Dopo alcuni minuti di spremitura di meningi, ecco il biglietto di corsa semplice relativo alla corsa delle ore 14.09 in partenza da Castelfranco Emilia per Riccione.
Controlliamo sul display elettronico, e la partenza delle ore 14.09 è prevista senza ritardi, poi mia moglie oblitera il biglietto ed eccoci nella corsia 3 dove transiterà il nostro treno.
Dico nostro perché, in genere, attendo la partenza prima di rientrare.
Ma del treno delle 14.09 non c’è traccia: l’uomo robot annuncia di tutto, dal non attraversare i binari allo spostarsi dalla linea gialla, dal treno che va a Milano al divieto di scendere prima della fermata, ma del treno in questione non si sa nulla, anche se sul display elettronico continua a figurare senza ritardi.
Il fatto è che intanto passa il treno delle 14.42 che va nella stessa direzione ma è limitato a Bologna.

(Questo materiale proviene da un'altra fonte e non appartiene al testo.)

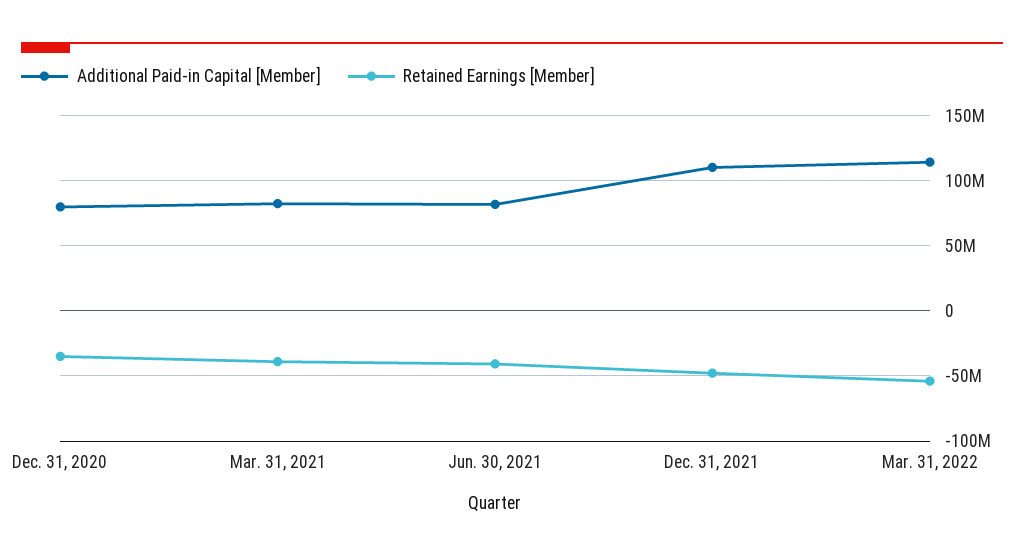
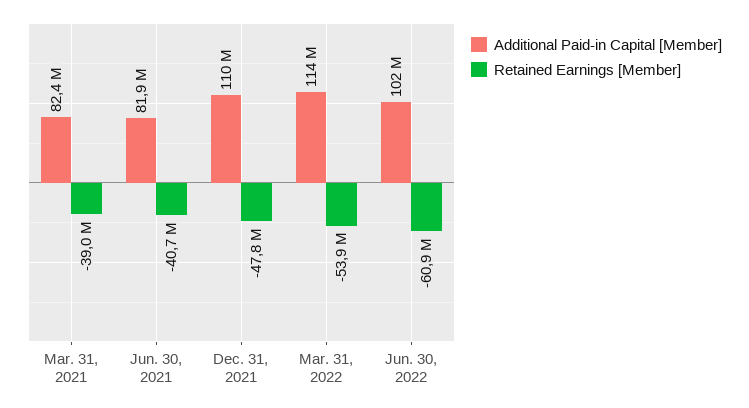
Additional Paid-in Capital [Member], Dec. 31, 2020: 80000000 -> none
Retained Earnings [Member], Dec. 31, 2020: -35000000 -> none
Additional Paid-in Capital [Member], Jun. 30, 2022: none -> 102000000
Retained Earnings [Member], Jun. 30, 2022: none -> -60900000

Intanto sul display sparisce il treno delle 14.09 e allora viene il dubbio che sia stato soppresso, ma sembra impossibile una soppressione e, per di più, senza nemmeno informarne i viaggiatori.
Per svolgere un pubblico servizio di linea è necessario rendere pubblici gli orari delle varie corse che possono essere soppresse solo per cause di forza maggiore come, ad esempio, una calamità naturale che impedisca il transito oppure uno sciopero alla “gatto selvaggio”, cioè improvvisato, che non consenta materialmente di fare partire il mezzo pubblico, treno, aereo, corriera, tram, autobus, filobus, funivia, traghetto ecc.
Nemmeno in caso di malattia degli addetti è consentito sopprimere una corsa di linea, perché l’organizzazione aziendale deve prevedere anche questa eventualità e avere la scorta necessaria di personale viaggiante, oppure personale di impianti fissi distaccabile nei casi di necessità.
Una signora che aspettava invano ha detto che le era già successo, alcuni mesi fa, una cosa analoga: treno soppresso senza informare nessuno e attesa inutile dei viaggiatori trattati proprio come bestiame.
Allora mi viene un dubbio: non sarà che le fs sopprimano corse di linea senza che cause di forza maggiore ne impediscano l’effettuazione?
In questo caso si andrebbe su un terreno minato perché potrebbe configurarsi il reato di interruzione di pubblico servizio, reato perseguibile sia in sede civile che penale.
Peccato non essere un importante uomo politico o un valente avvocato con alle spalle uno studio legale: andando a verificare questa cosa potrebbero anche nascere delle sorprese.
Tornando a bomba, abbiamo atteso il treno successivo delle ore 15.09, il cui arrivo è stato puntualissimo, non prima di avere bevuto qualcosa per evitare la disidratazione.
Infatti, le condizioni ambientali non erano delle migliori: 35 gradi all’ombra e tasso di umidità altissimo.
Mentre la gente aspettava, si sentivano espressioni non proprio gentili all’indirizzo di fs, e mi sono ricordato che pochi mesi fa il presidente fs, Moretti, aveva dichiarato che, in caso di decurtazione del suo stipendio, sarebbe andato all’estero.
Ho pensato che, se dipendesse da me, gli aumenterei l’indennità di buon’uscita perché ci vada.
Finalmente, alle ore 15.09, ho salutato mia moglie e sono rientrato.